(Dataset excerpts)

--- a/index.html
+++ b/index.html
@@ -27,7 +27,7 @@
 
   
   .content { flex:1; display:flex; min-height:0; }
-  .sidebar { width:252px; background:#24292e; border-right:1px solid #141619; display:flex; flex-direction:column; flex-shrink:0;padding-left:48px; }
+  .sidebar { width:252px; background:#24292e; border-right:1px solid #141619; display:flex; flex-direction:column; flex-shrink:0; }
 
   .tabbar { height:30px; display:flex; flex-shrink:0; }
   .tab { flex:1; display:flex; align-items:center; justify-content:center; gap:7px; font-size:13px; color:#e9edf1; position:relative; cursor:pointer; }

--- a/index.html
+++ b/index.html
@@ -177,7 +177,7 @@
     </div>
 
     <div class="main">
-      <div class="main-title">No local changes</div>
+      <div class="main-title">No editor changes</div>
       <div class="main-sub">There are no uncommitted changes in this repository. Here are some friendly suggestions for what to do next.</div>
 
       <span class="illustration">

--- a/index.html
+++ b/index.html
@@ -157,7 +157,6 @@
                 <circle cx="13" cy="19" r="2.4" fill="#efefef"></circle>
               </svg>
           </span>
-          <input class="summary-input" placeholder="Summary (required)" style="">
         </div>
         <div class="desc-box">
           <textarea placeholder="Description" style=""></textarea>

---

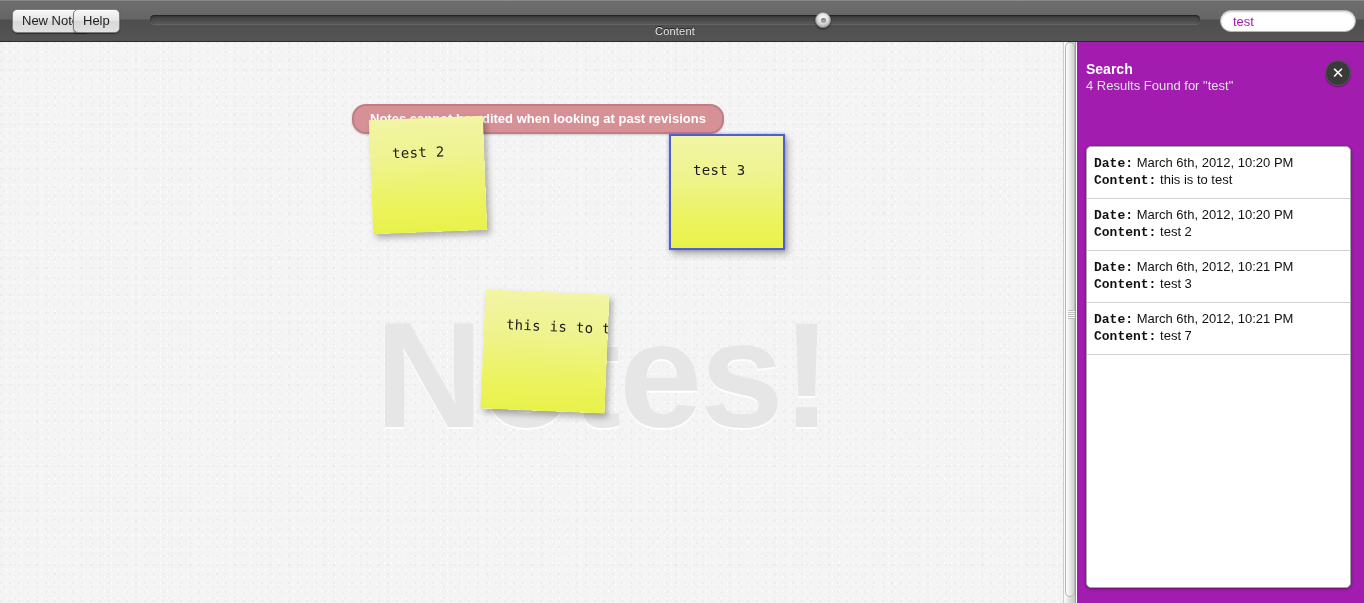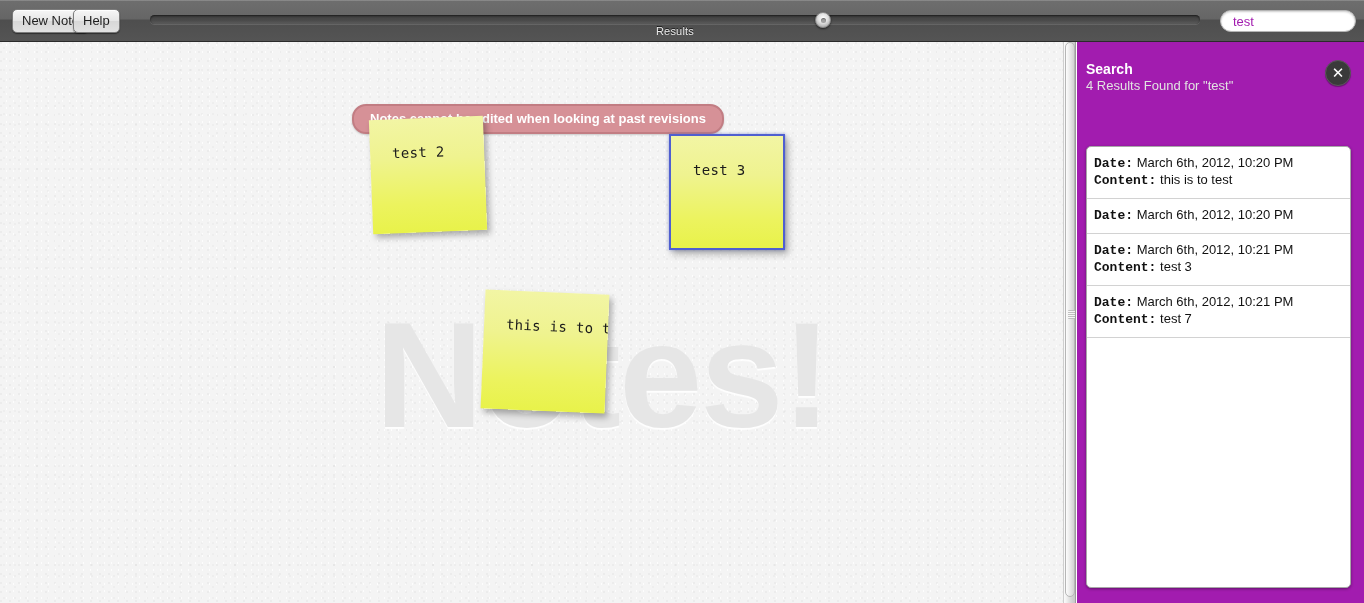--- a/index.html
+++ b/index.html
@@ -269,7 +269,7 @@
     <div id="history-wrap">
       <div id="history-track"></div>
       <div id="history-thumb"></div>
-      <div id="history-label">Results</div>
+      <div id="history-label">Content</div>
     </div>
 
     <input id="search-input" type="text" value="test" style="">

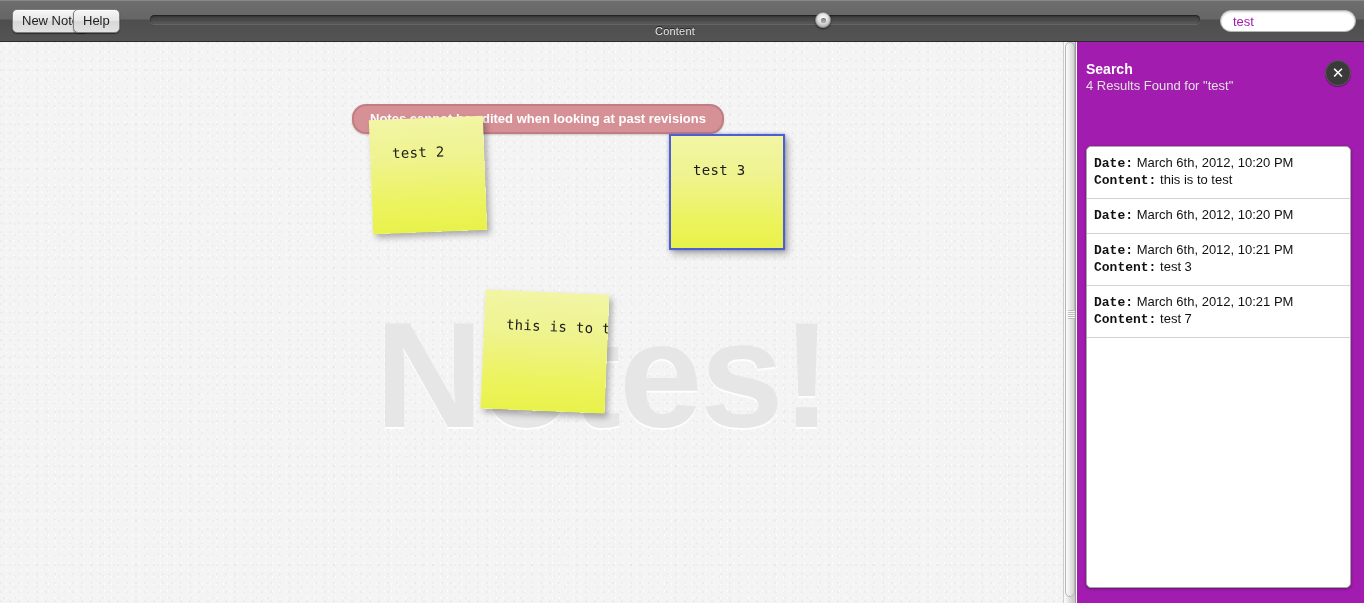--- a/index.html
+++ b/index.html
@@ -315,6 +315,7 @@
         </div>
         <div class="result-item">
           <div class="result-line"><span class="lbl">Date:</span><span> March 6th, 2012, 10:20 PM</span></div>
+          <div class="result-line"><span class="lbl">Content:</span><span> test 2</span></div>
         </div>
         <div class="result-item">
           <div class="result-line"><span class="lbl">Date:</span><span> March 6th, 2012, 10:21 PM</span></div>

--

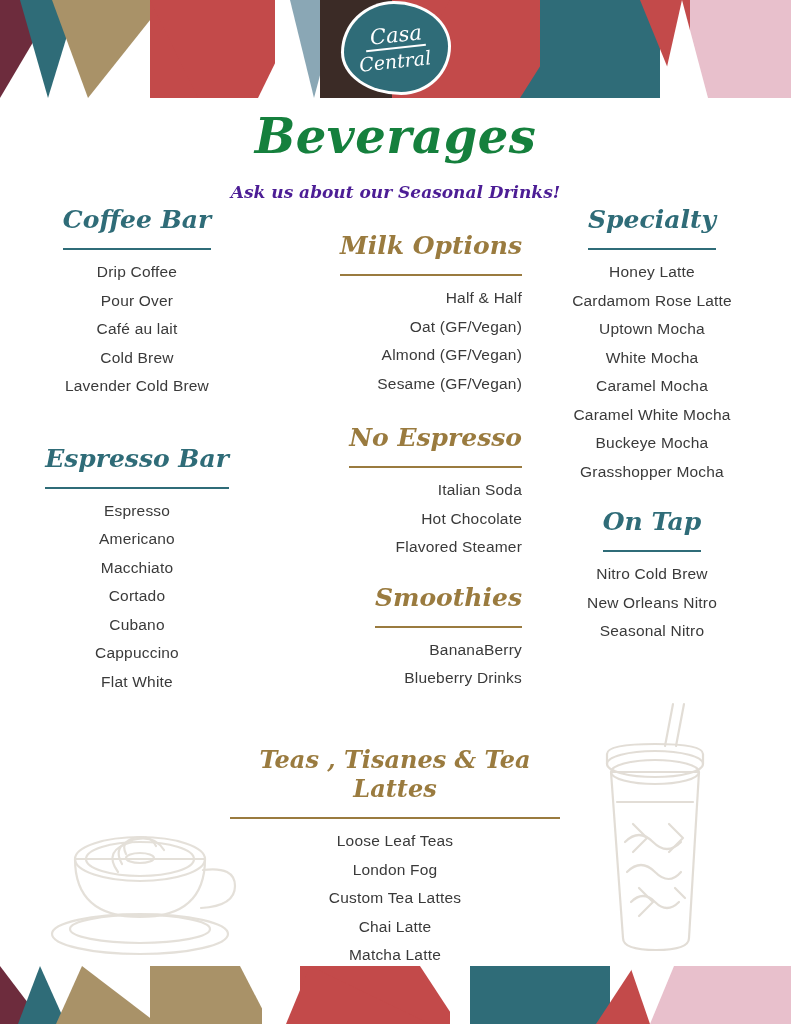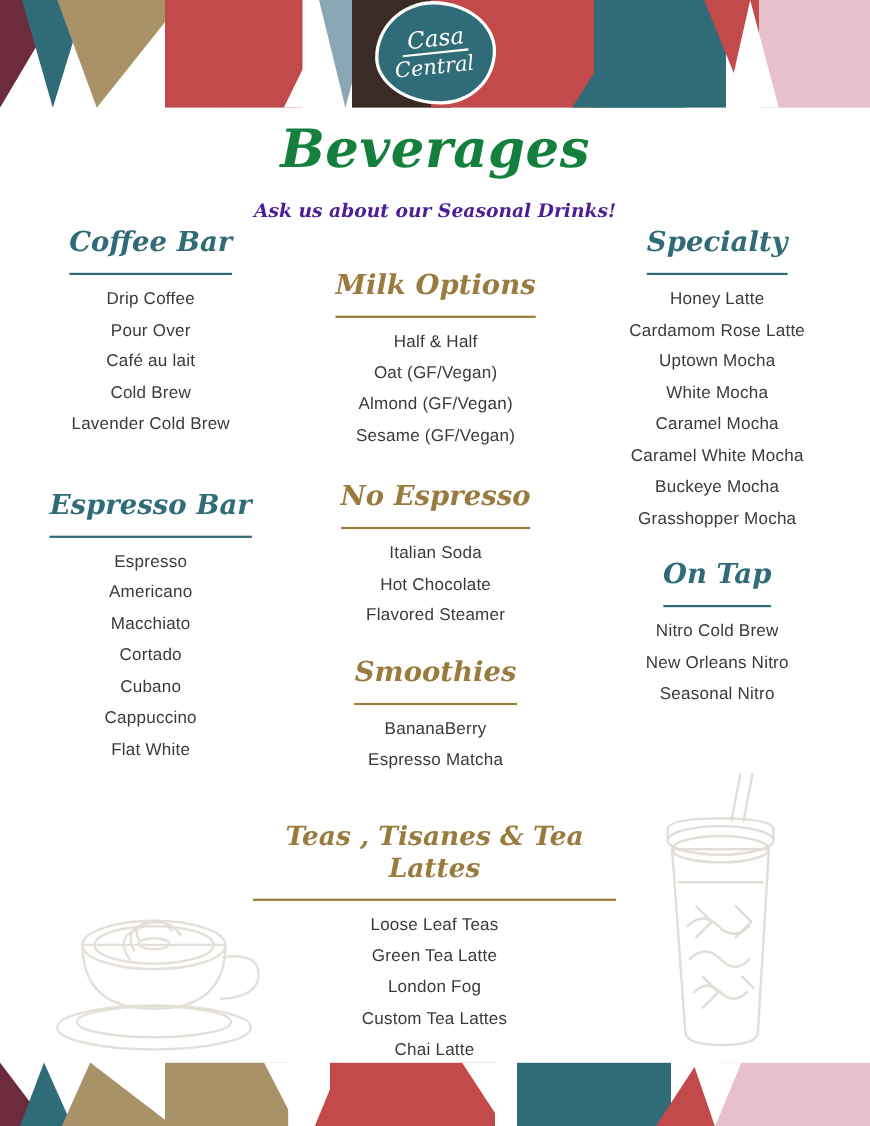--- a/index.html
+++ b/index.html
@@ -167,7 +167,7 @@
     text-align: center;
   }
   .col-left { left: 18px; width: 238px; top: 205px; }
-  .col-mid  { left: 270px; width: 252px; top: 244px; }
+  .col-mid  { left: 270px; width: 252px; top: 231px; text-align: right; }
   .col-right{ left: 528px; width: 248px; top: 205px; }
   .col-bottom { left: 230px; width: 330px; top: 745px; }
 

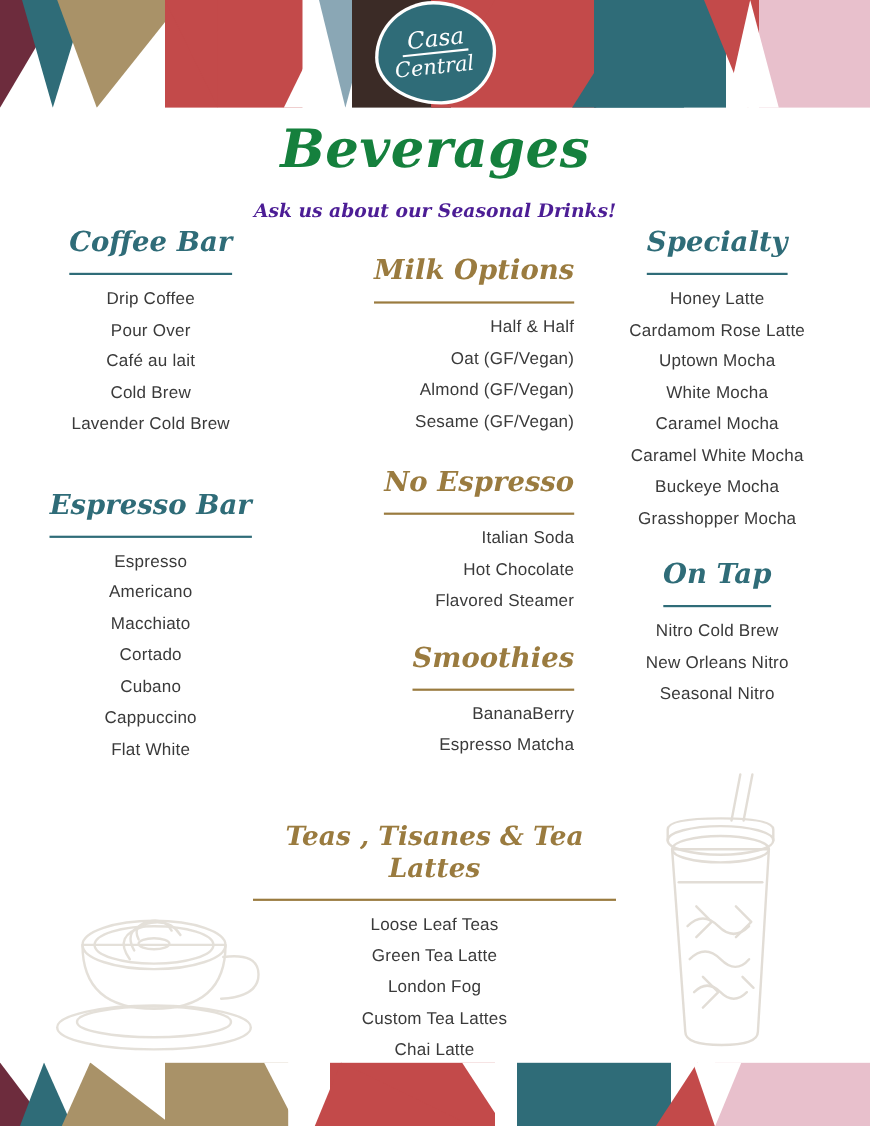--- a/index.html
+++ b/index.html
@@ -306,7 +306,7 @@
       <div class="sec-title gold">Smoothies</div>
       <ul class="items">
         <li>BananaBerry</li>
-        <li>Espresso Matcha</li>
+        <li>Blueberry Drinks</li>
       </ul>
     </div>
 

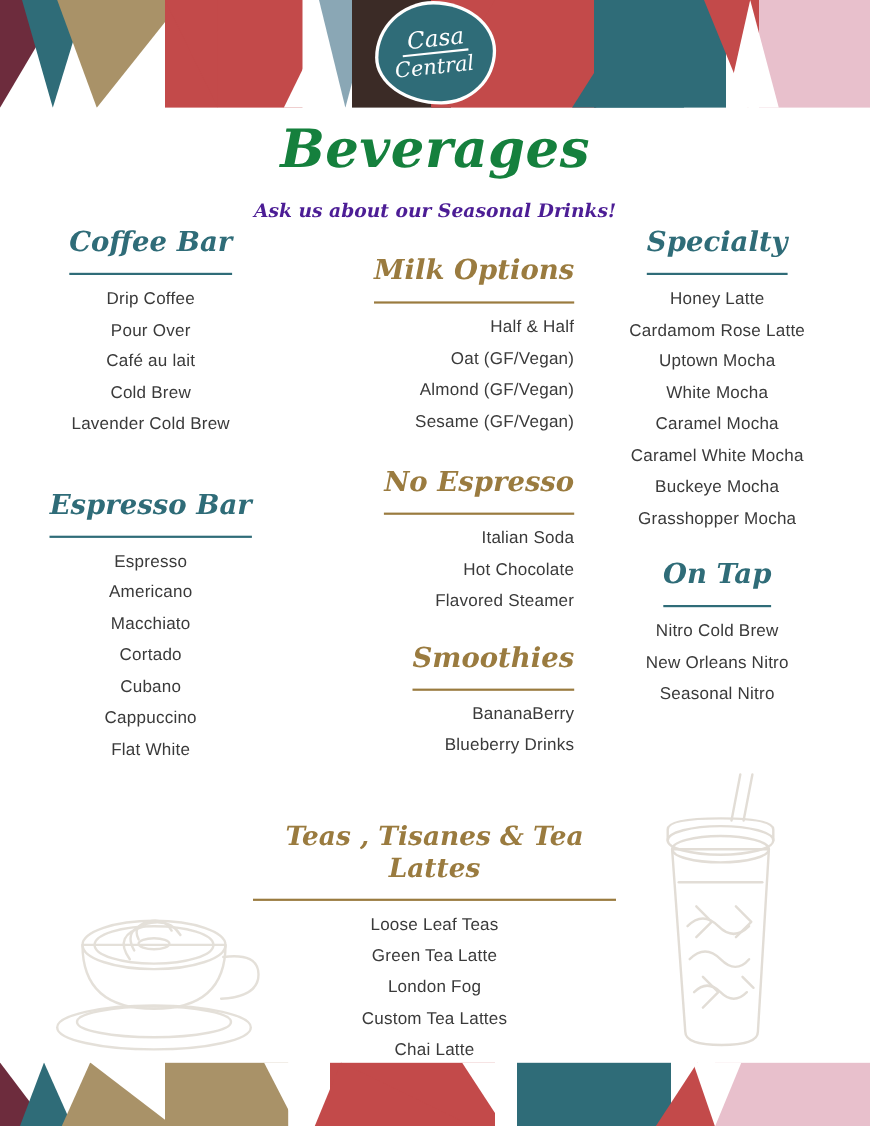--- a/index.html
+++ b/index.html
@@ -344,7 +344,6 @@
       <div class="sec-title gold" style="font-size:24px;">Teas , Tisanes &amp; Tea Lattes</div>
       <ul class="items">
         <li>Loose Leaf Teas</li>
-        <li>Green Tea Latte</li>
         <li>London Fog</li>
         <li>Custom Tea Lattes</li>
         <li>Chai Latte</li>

> _What is being asked_: In the entries above, please find the line with "Tisanes &amp; Tea Lattes</div>" and the line with "<li>Chai Latte</li>", then write out exactly those two lines and every line between them, and nothing more.

> _Solved exercise_:
       <div class="sec-title gold" style="font-size:24px;">Teas , Tisanes &amp; Tea Lattes</div>
       <ul class="items">
         <li>Loose Leaf Teas</li>
-        <li>Green Tea Latte</li>
         <li>London Fog</li>
         <li>Custom Tea Lattes</li>
         <li>Chai Latte</li>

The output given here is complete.